Obviously there are juicy allusions to the surrounding history – the John F Kennedy assassination in particular – but the trailer exists to reassure the millions who grew up with Mean Streets, Goodfellas, Casino and The Departed.

Two stubborn questions still hang over the project. One is partly addressed. The other still nags away. Much of The Irishman will, we believe, feature digitally de-aged versions of the lead actors. There is no escaping one's own awareness that De Niro in the last shot has lost 20 or 30 years in the CPU. An unkind viewer might draw comparisons with the recent, pointless Lion King (only a rotter would mention Cats), but the boffins' work is to a purpose here, and this version of De Niro's face at least looks more convincing than the surgically enhanced mugs some of his contemporaries sport. The technique worked fine for briefer shots of Sam Jackson in Captain Marvel and Nicole Kidman in Aquaman. It remains to be seen if it can be sustained over the guts of a long film.
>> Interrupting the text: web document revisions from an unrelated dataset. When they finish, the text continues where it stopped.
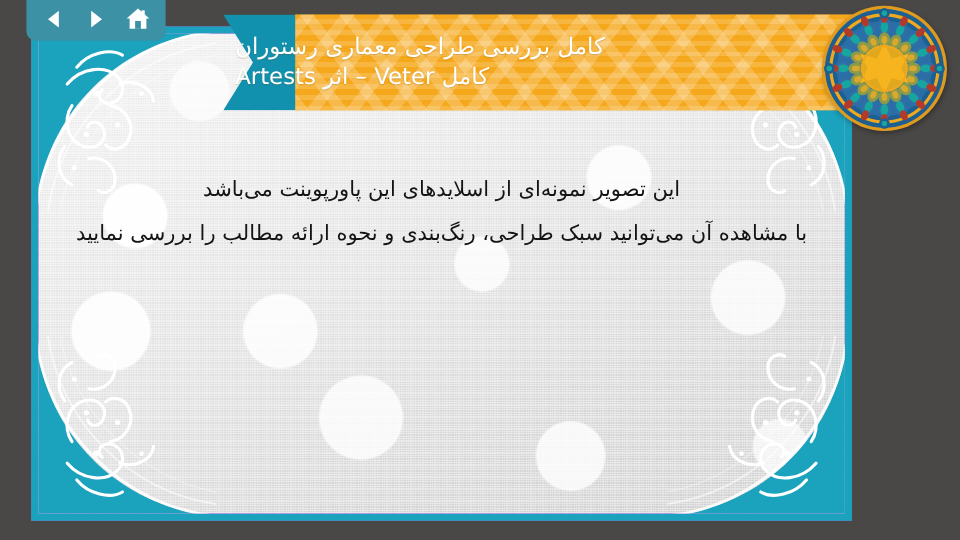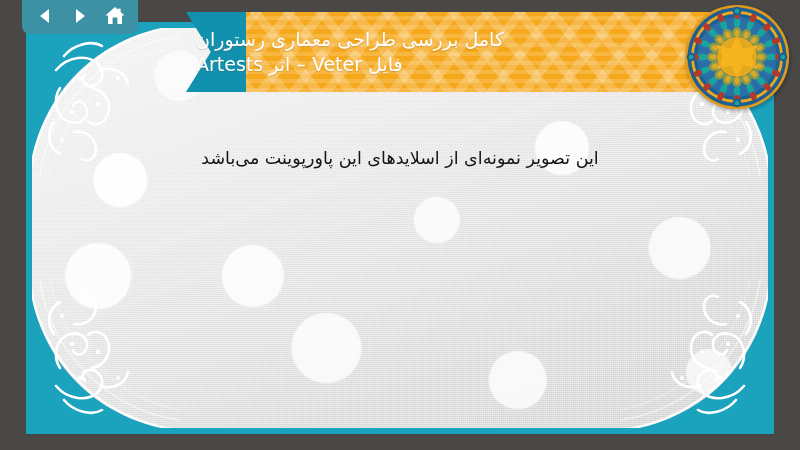--- a/index.html
+++ b/index.html
@@ -243,7 +243,7 @@
     </div>
     <div id="banner-text">
       <div class="btitle">کامل بررسی طراحی معماری رستوران</div>
-      <div class="btitle">فایل Veter – اثر Artests</div>
+      <div class="btitle">کامل Veter – اثر Artests</div>
     </div>
   </div>
 

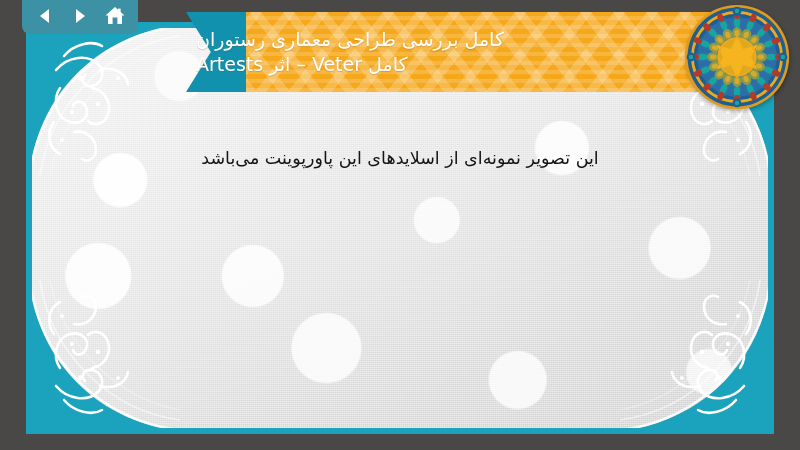--- a/index.html
+++ b/index.html
@@ -27,7 +27,7 @@
   
   #slide{
     position:absolute; left:26px; top:22px;
-    width:748px; height:412px;
+    width:684px; height:412px;
     background:#d946ef;
     border:6px solid #1ba2bd;
     overflow:hidden;

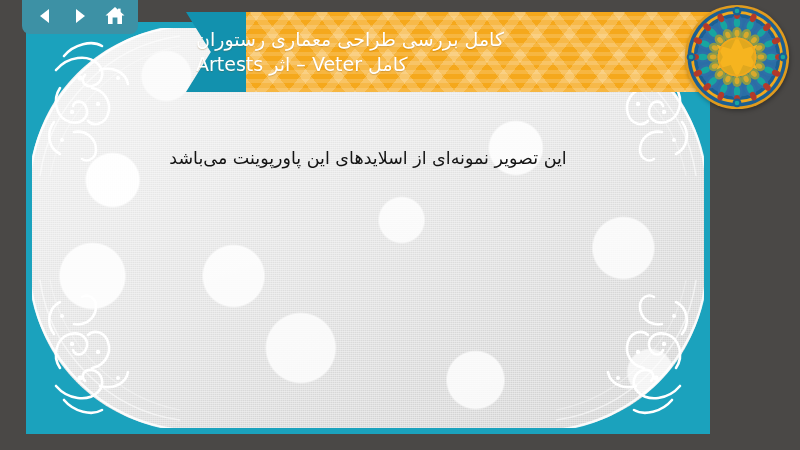--- a/index.html
+++ b/index.html
@@ -233,6 +233,7 @@
 
     <div id="body-text">
       <div class="bline">این تصویر نمونه‌ای از اسلایدهای این پاورپوینت می‌باشد</div>
+      <div class="bline">با مشاهده آن می‌توانید سبک طراحی، رنگ‌بندی و نحوه ارائه مطالب را بررسی نمایید</div>
     </div>
   </div>
 

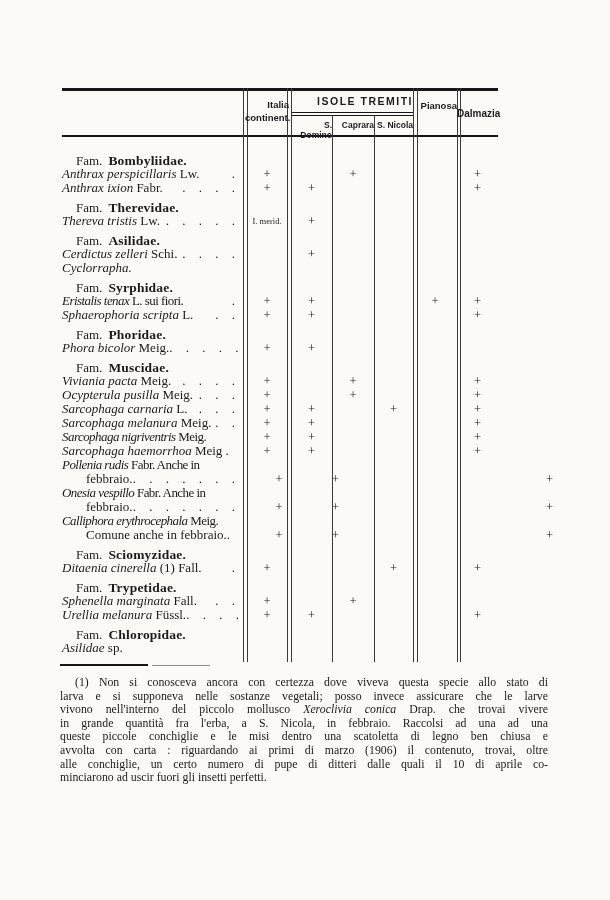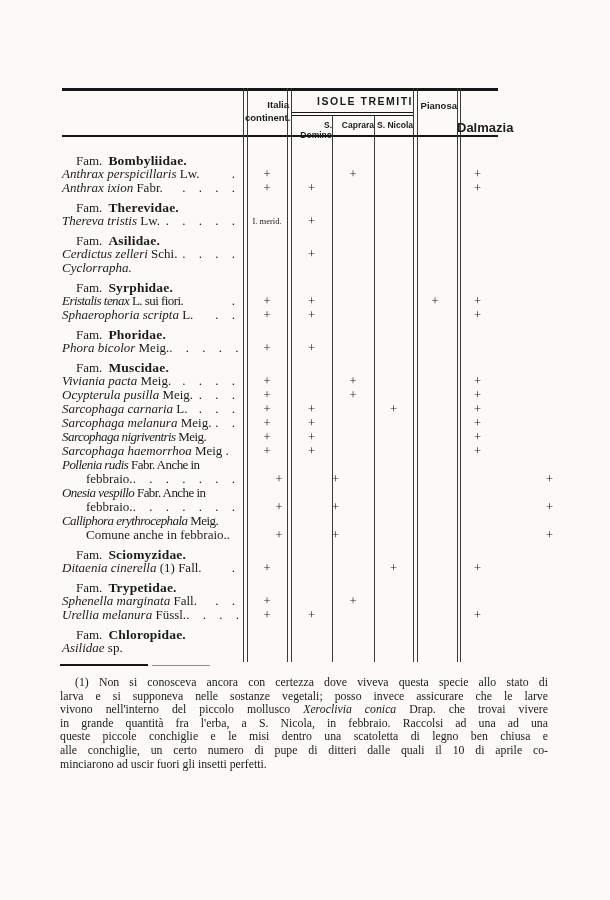--- a/index.html
+++ b/index.html
@@ -28,7 +28,7 @@
   .h-cp{left:270px;width:42px;}
   .h-sn{left:312px;width:39px;}
   .h-pi{left:351px;top:12px;width:44px;font-size:9.5px;}
-  .h-da{left:395px;top:20px;width:41px;font-size:13px;margin-top:12px;}
+  .h-da{left:395px;top:20px;width:41px;font-size:10px;}
 
   
   .tbody{position:absolute;left:0;top:60px;width:436px;}

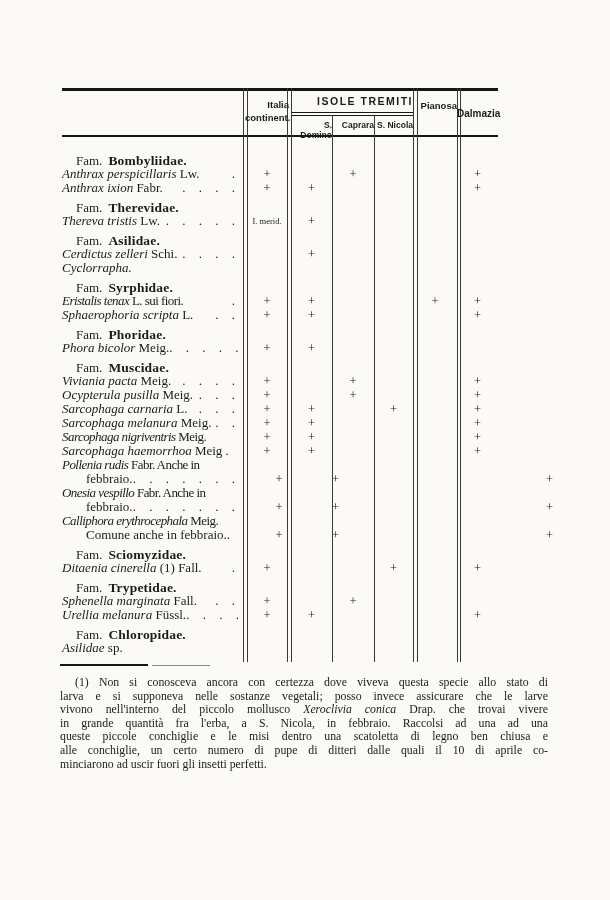--- a/index.html
+++ b/index.html
@@ -575,6 +575,7 @@
       <div class="fl"><span class="">vivono nell'interno del piccolo mollusco </span><span class="fit">Xeroclivia conica</span><span class=""> Drap. che trovai vivere</span></div>
       <div class="fl">in grande quantità fra l'erba, a S. Nicola, in febbraio. Raccolsi ad una ad una</div>
       <div class="fl">queste piccole conchiglie e le misi dentro una scatoletta di legno ben chiusa e</div>
+      <div class="fl">avvolta con carta : riguardando ai primi di marzo (1906) il contenuto, trovai, oltre</div>
       <div class="fl">alle conchiglie, un certo numero di pupe di ditteri dalle quali il 10 di aprile co-</div>
       <div class="fl last">minciarono ad uscir fuori gli insetti perfetti.</div>
     </div>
The other question is how this Netflix release will be distributed in domestic cinemas. A theatrical release is promised. That could mean anything from an Oscar-qualifying run in just Los Angeles and New York (unlikely) to a huge worldwide release a month before arrival on Netflix (still less likely). Netflix’s Roma played in Ireland in just a few cinemas the day it landed for streaming. That is surely the least we can hope for.

The Irishman premieres at the New York Film Festival on September 27th.